Work instructions
Where does the word "ORNAMENT" show up in the records? Copy every line that holds it.

•••••

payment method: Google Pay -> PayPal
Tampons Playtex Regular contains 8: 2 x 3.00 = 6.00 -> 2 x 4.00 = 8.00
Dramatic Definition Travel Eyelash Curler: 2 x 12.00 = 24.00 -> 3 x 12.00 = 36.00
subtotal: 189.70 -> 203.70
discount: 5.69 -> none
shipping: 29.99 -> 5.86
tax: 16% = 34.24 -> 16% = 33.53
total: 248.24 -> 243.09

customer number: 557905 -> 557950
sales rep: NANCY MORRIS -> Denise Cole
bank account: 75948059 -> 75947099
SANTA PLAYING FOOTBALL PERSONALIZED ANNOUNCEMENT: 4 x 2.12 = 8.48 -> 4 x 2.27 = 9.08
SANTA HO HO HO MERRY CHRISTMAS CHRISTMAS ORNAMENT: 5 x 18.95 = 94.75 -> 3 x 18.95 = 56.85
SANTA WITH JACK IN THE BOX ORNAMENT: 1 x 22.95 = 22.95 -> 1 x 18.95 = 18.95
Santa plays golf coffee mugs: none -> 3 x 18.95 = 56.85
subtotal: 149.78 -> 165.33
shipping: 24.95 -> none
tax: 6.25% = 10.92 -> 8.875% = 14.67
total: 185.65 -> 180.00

•••••

Answer section
SANTA HO HO HO MERRY CHRISTMAS CHRISTMAS ORNAMENT: 5 x 18.95 = 94.75 -> 3 x 18.95 = 56.85
SANTA WITH JACK IN THE BOX ORNAMENT: 1 x 22.95 = 22.95 -> 1 x 18.95 = 18.95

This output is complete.